Problem statement =
Please return every record exactly, with no pictures included.

————————

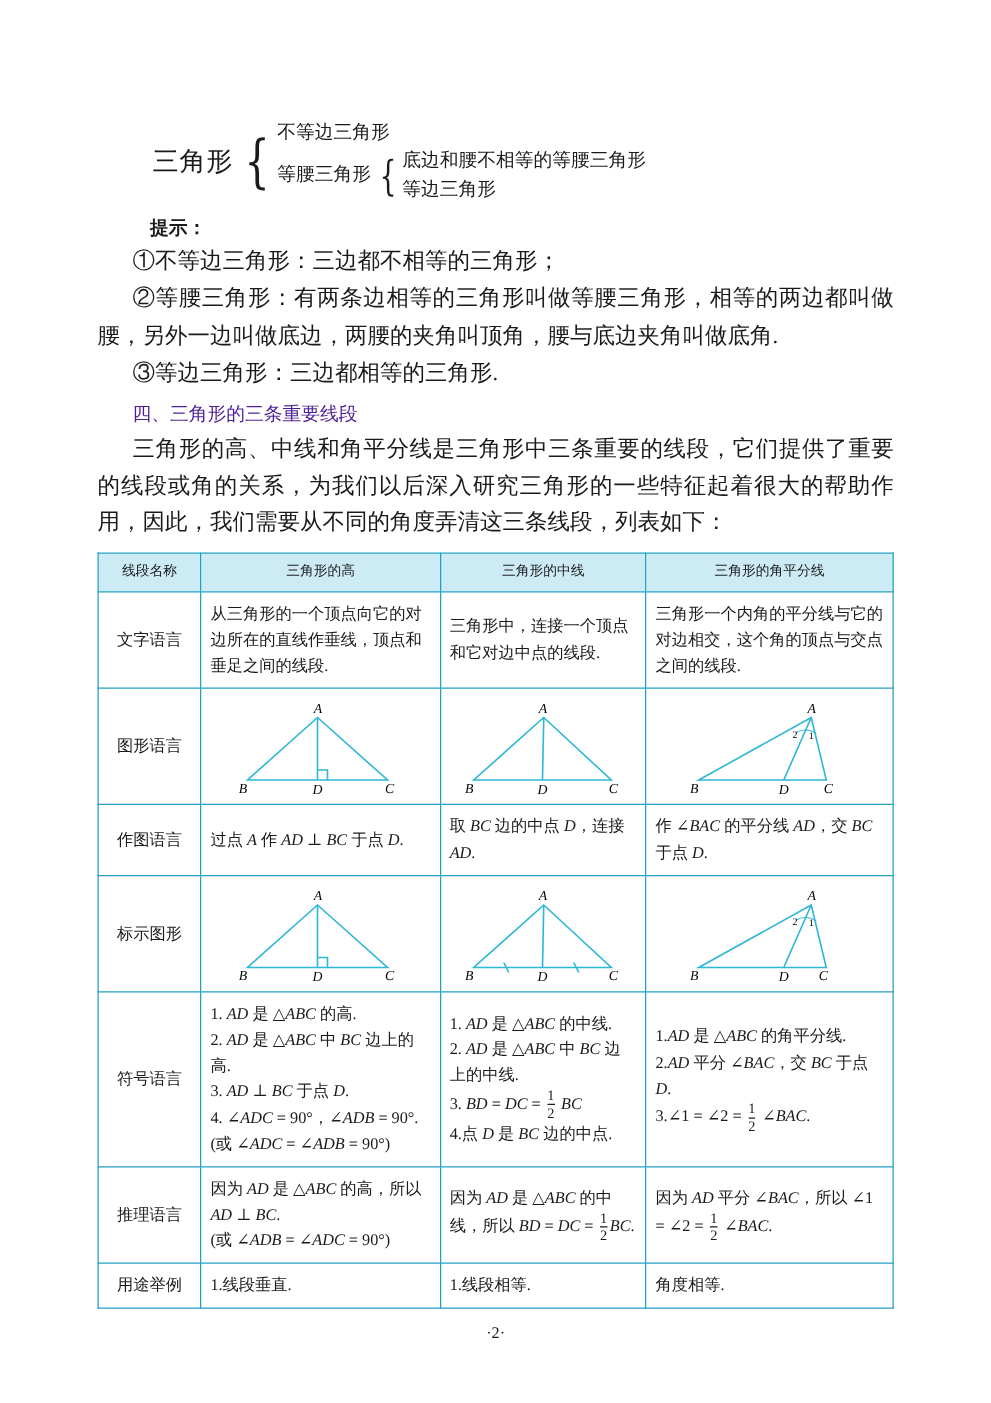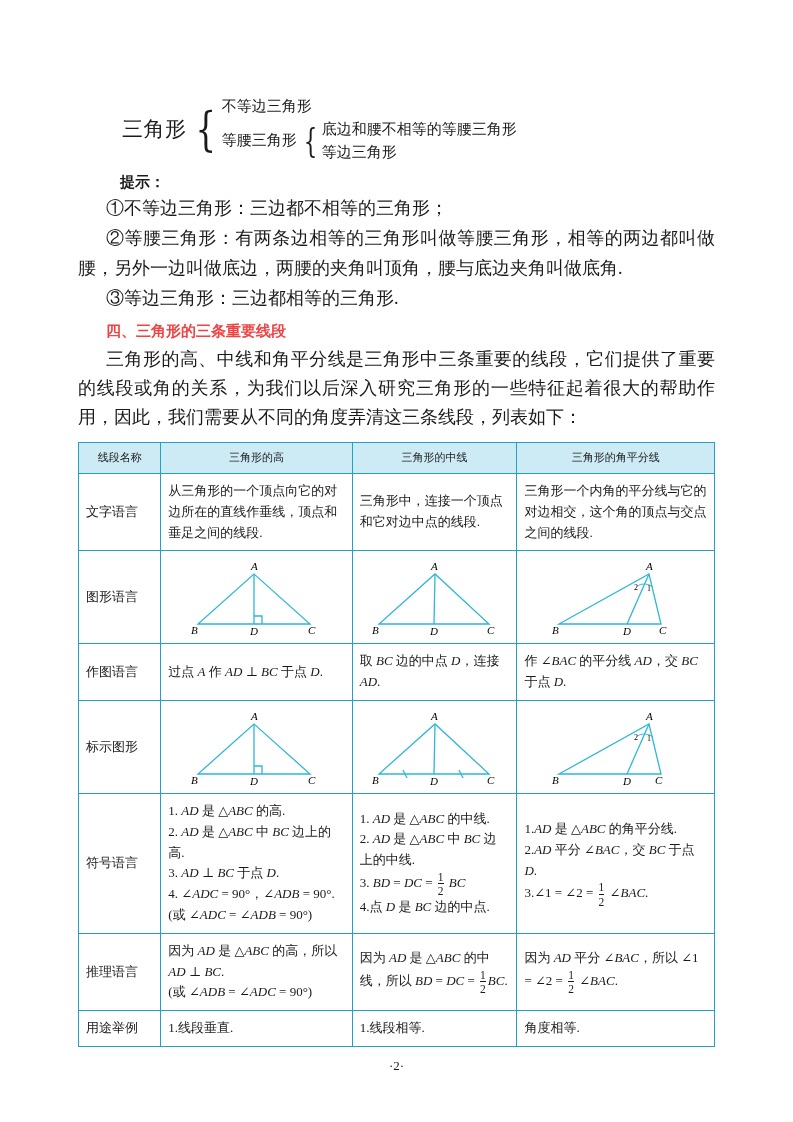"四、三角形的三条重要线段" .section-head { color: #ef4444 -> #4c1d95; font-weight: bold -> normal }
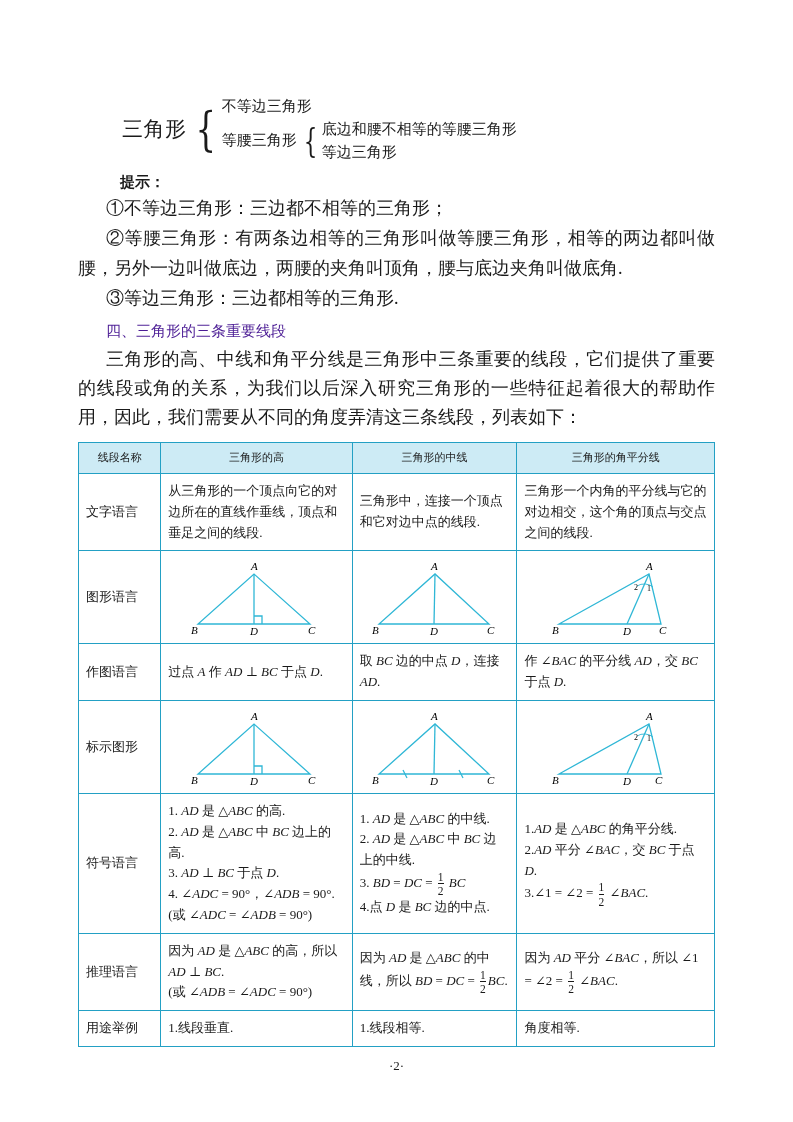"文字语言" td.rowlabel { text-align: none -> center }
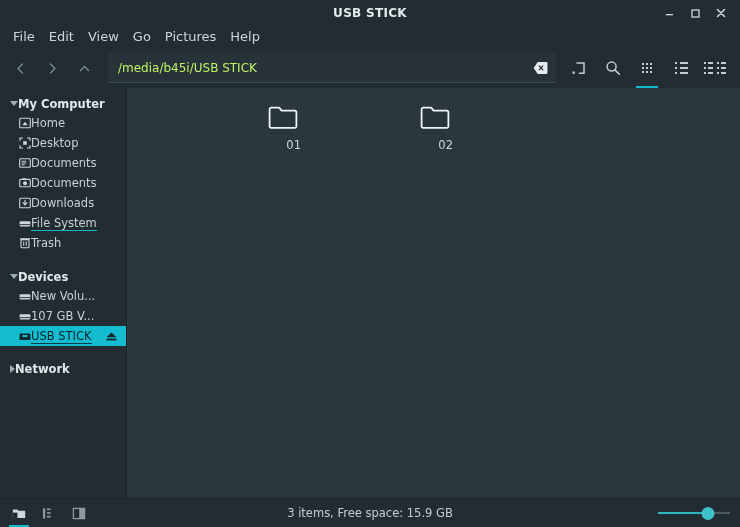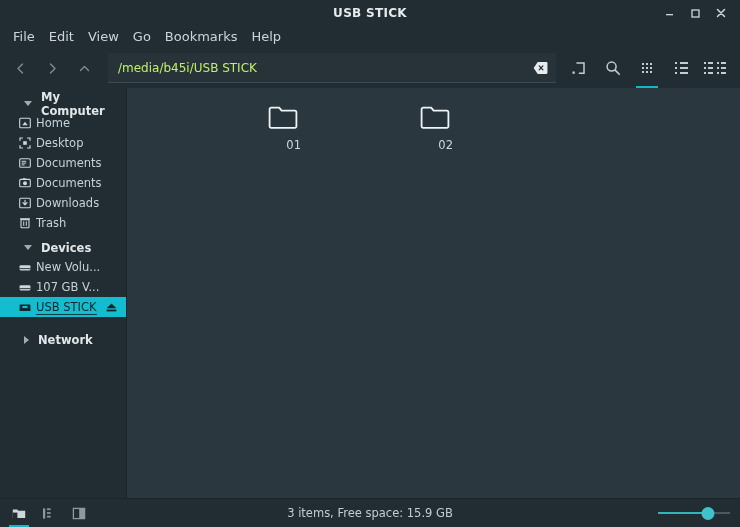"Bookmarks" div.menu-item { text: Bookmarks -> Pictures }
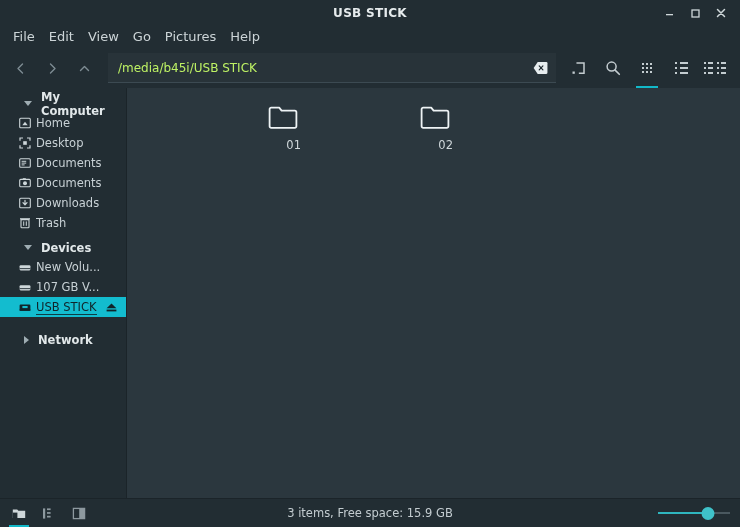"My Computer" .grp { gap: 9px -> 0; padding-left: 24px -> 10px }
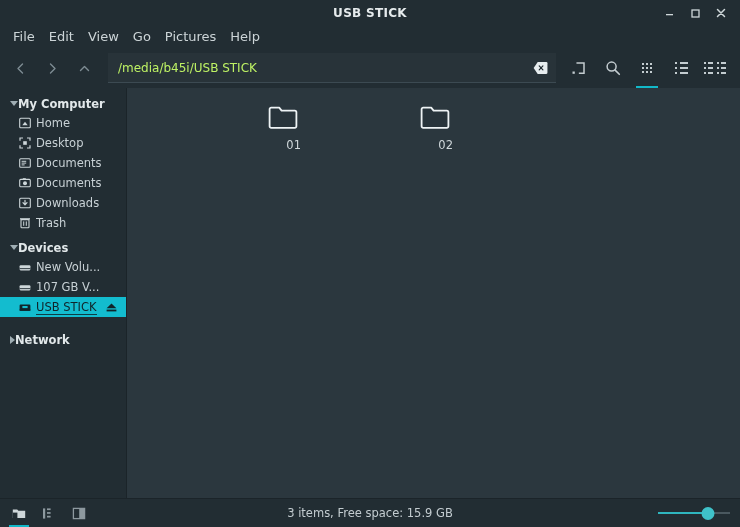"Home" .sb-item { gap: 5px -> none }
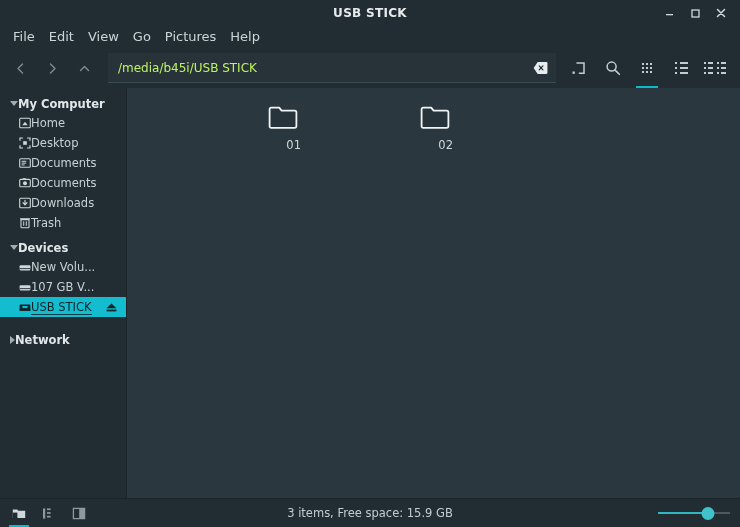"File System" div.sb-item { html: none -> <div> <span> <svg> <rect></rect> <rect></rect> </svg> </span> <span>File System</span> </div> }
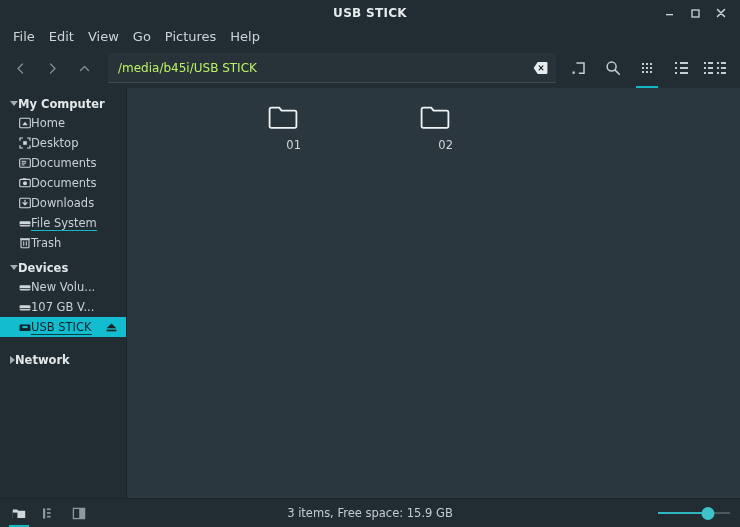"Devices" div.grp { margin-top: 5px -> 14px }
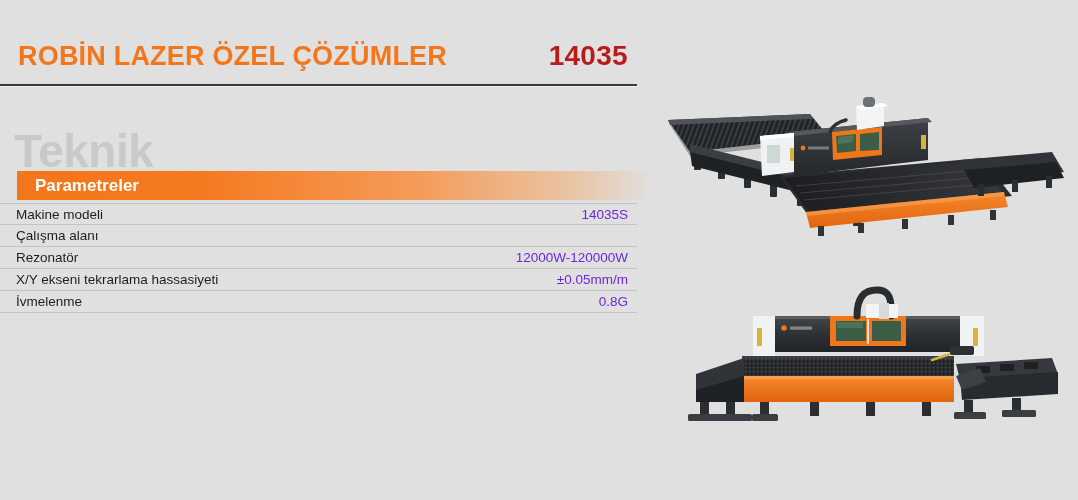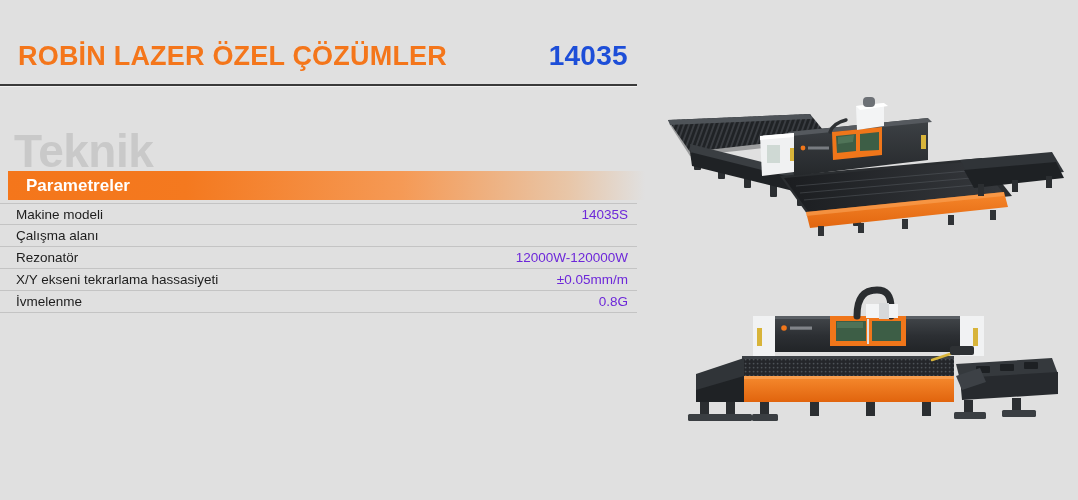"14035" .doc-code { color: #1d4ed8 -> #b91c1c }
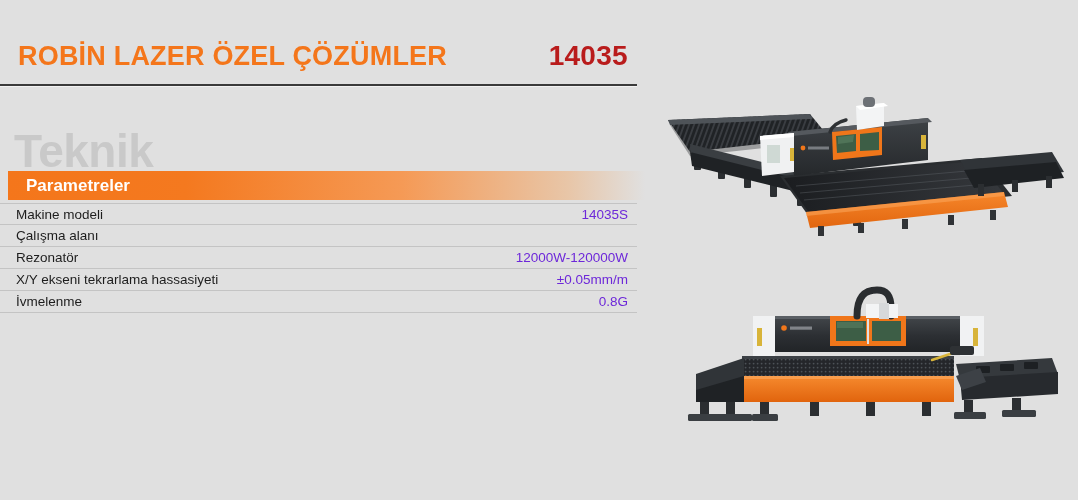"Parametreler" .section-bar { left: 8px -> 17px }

————————

Task response =
"四、三角形的三条重要线段" .section-head { color: #ef4444 -> #4c1d95; font-weight: bold -> normal }
"文字语言" td.rowlabel { text-align: none -> center }
"Bookmarks" div.menu-item { text: Bookmarks -> Pictures }
"My Computer" .grp { gap: 9px -> 0; padding-left: 24px -> 10px }
"Home" .sb-item { gap: 5px -> none }
"File System" div.sb-item { html: none -> <div> <span> <svg> <rect></rect> <rect></rect> </svg> </span> <span>File System</span> </div> }
"Devices" div.grp { margin-top: 5px -> 14px }
"14035" .doc-code { color: #1d4ed8 -> #b91c1c }
"Parametreler" .section-bar { left: 8px -> 17px }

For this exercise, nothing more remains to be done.